Anyone trying to improve their city knows that it’s most successful when approached as a team effort. We need to be connected with other people in our communities to rightly diagnose challenges and design plans of action. I’m not saying that self-checkout lines make it impossible to get connected to our neighbors, but when combined with other challenges, like smartphone addiction and a culture of driving that literally separates us from each other, it’s not hard to see how increased reliance on technology for these everyday experiences (i.e., buying a coffee or lunch) is only likely to increase a sense of social atomization while decreasing the quality of our loose ties. 

An Old Challenge in New Clothes

So, what’s to be done? I doubt any of us can shake a stick at the slow creep of digitization taking over our lives. Self-checkout lanes, QR menus and no-contact food pickups are only likely to become more common. The allure of decreased marginal costs and increased convenience is just too powerful. 
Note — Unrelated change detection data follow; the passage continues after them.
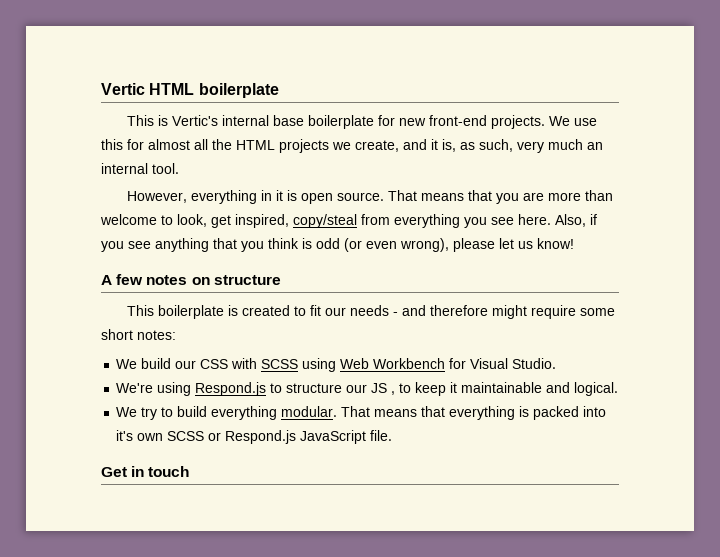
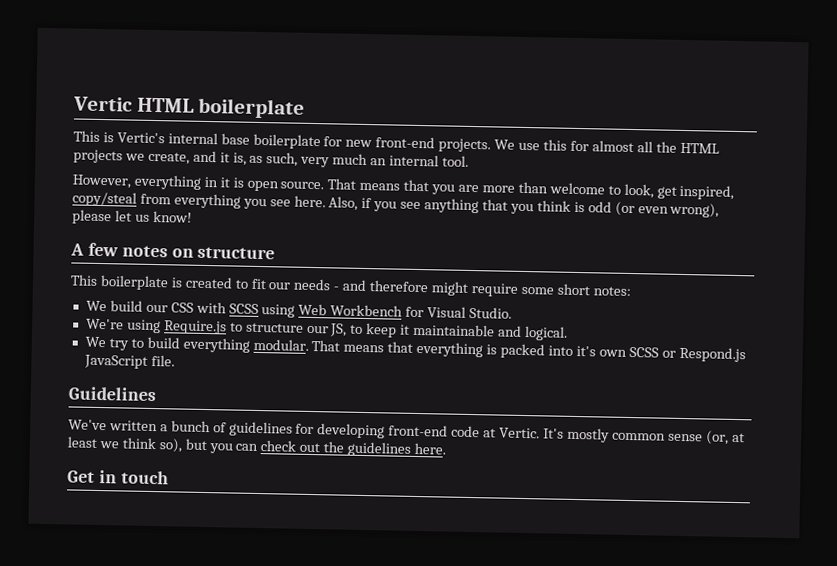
- We're using Respond.js to structure our JS , to keep it maintainable and logical.
+ We're using Require.js to structure our JS, to keep it maintainable and logical.
+ Guidelines
+ We've written a bunch of guidelines for developing front-end code at Vertic. It's mostly common sense (or, at least we think so), but you can check out the guidelines here.

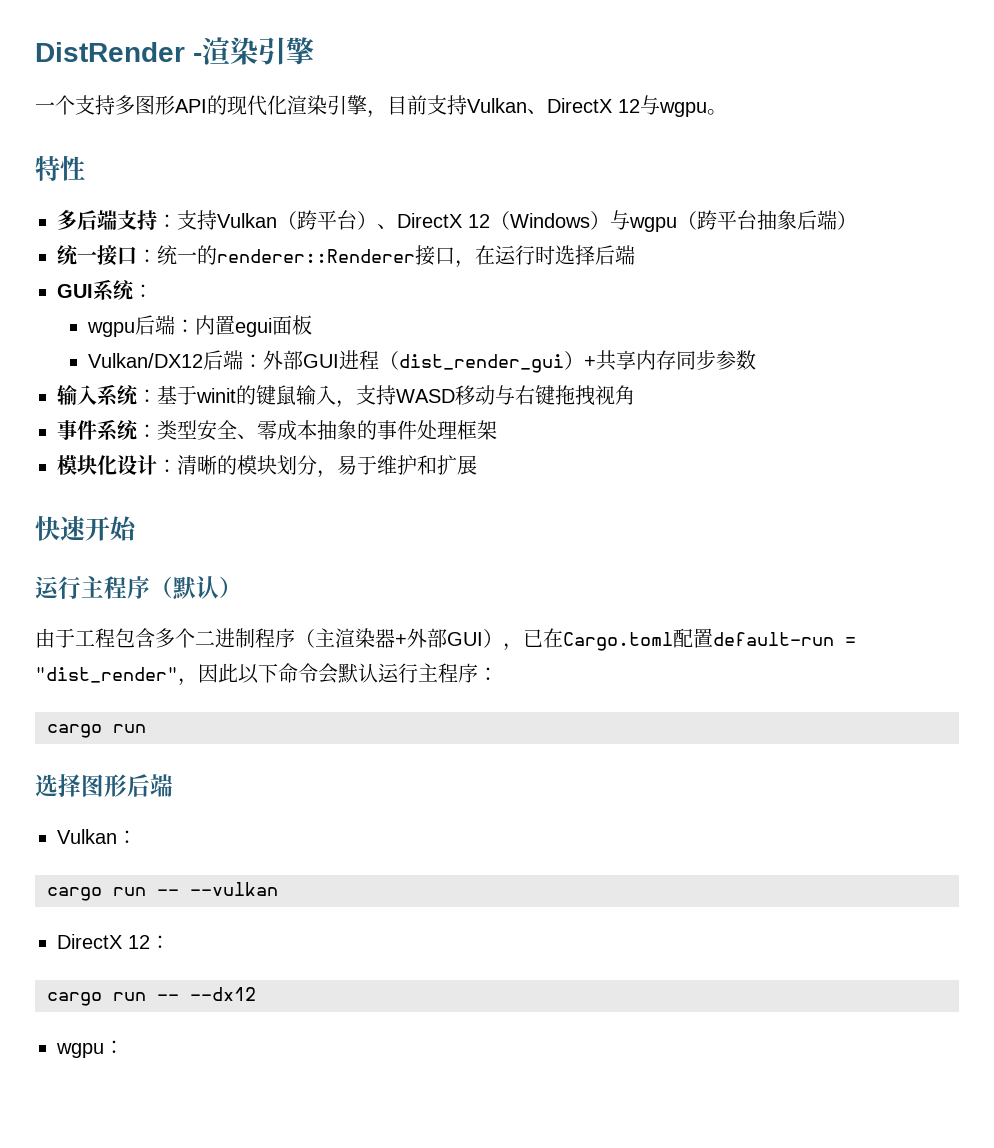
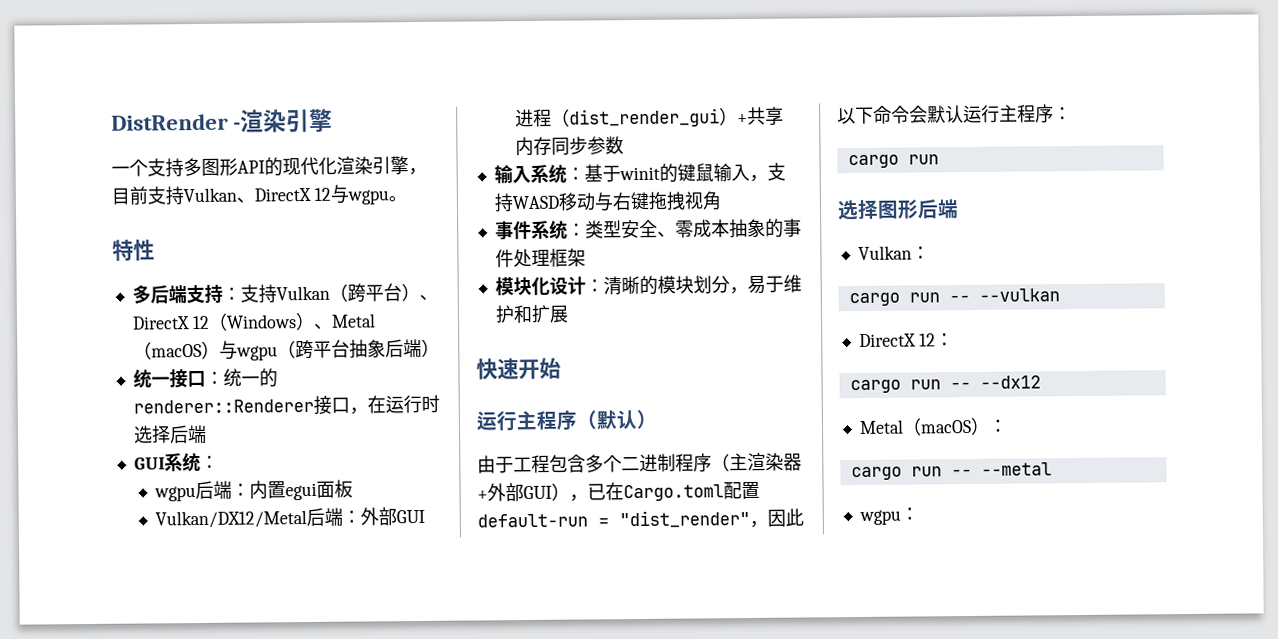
- 多后端支持：支持Vulkan（跨平台）、DirectX 12（Windows）与wgpu（跨平台抽象后端）
+ 多后端支持：支持Vulkan（跨平台）、DirectX 12（Windows）、Metal（macOS）与wgpu（跨平台抽象后端）
- Vulkan/DX12后端：外部GUI进程（dist_render_gui）+共享内存同步参数
+ Vulkan/DX12/Metal后端：外部GUI进程（dist_render_gui）+共享内存同步参数
+ Metal（macOS）：
+ cargo run -- --metal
If history is any precedent, our society’s hyper focus on profit, speed, and individualism will come with a social cost and that is something we should take seriously. I’m currently reading The New Metropolis by Edward K. Spann, in which he argues that, despite New York City’s financial success, its imbalanced emphasis on commercial success compromised its ability to cultivate any meaningful vision of collective life, especially one that could effectively integrate the newly arrived mass of immigrants. As a result, the city struggled with violence, squalor, and poverty for decades. 

Our challenge today is not quite as extreme (although I think the labor implications of increased robotics in the service industry merits serious consideration), but the threat of depersonalization remains very real. If our life patterns are marked by interacting with machines, robots, and screens, what will be the basis of any kind of collective life? What relationships will anchor our sense of place, our sense of home?